- _Records supplied_:
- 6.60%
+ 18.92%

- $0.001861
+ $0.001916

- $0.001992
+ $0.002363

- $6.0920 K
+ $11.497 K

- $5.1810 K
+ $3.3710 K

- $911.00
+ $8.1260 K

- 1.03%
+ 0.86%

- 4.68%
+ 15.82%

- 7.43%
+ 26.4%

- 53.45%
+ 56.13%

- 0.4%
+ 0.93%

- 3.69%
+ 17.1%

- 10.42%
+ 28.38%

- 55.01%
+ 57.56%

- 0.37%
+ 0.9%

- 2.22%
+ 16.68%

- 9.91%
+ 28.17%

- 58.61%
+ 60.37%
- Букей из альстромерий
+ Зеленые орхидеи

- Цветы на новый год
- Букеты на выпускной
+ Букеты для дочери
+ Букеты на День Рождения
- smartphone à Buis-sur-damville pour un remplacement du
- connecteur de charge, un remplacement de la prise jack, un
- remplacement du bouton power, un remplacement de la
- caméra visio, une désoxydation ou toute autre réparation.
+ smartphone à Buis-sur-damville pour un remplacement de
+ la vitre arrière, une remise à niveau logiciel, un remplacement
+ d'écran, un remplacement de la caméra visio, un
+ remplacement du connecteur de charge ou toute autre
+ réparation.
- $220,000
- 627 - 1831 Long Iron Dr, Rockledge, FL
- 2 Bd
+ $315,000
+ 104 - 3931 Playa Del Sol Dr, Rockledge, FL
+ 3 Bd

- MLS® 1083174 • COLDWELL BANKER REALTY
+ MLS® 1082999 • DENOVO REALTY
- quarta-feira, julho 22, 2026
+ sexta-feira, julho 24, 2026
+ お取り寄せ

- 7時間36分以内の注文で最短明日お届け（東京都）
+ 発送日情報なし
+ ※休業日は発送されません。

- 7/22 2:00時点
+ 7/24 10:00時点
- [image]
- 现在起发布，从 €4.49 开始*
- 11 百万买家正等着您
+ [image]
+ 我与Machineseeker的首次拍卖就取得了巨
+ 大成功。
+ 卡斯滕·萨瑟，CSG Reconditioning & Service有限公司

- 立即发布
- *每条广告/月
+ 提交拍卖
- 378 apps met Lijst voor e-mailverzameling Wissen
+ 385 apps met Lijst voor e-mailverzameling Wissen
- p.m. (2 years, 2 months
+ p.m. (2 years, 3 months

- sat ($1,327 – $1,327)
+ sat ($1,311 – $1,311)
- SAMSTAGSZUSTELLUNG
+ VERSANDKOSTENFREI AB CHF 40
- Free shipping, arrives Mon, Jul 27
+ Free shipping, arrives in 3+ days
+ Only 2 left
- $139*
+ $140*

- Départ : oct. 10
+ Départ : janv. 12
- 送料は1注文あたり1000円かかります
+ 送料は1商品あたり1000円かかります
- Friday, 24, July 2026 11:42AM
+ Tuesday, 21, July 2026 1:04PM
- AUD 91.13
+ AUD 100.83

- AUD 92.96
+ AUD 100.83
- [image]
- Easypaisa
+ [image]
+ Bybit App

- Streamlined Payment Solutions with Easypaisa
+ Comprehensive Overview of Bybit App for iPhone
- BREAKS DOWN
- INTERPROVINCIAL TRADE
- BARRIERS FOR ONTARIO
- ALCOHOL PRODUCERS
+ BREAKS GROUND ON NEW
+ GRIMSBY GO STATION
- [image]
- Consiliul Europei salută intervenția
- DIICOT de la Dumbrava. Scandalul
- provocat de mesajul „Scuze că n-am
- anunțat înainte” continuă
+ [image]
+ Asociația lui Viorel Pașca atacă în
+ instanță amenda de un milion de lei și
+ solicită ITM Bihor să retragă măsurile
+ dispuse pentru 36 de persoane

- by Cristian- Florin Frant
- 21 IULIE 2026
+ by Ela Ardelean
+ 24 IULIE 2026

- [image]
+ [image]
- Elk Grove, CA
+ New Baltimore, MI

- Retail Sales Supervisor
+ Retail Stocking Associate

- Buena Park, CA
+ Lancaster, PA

- _Exercise_:
Going back over the entries above, copy word for word every line from the one that has "years, 3 months" on through the one that has "- Départ : oct. 10".

- _Completed task_:
+ p.m. (2 years, 3 months

- sat ($1,327 – $1,327)
+ sat ($1,311 – $1,311)
- SAMSTAGSZUSTELLUNG
+ VERSANDKOSTENFREI AB CHF 40
- Free shipping, arrives Mon, Jul 27
+ Free shipping, arrives in 3+ days
+ Only 2 left
- $139*
+ $140*

- Départ : oct. 10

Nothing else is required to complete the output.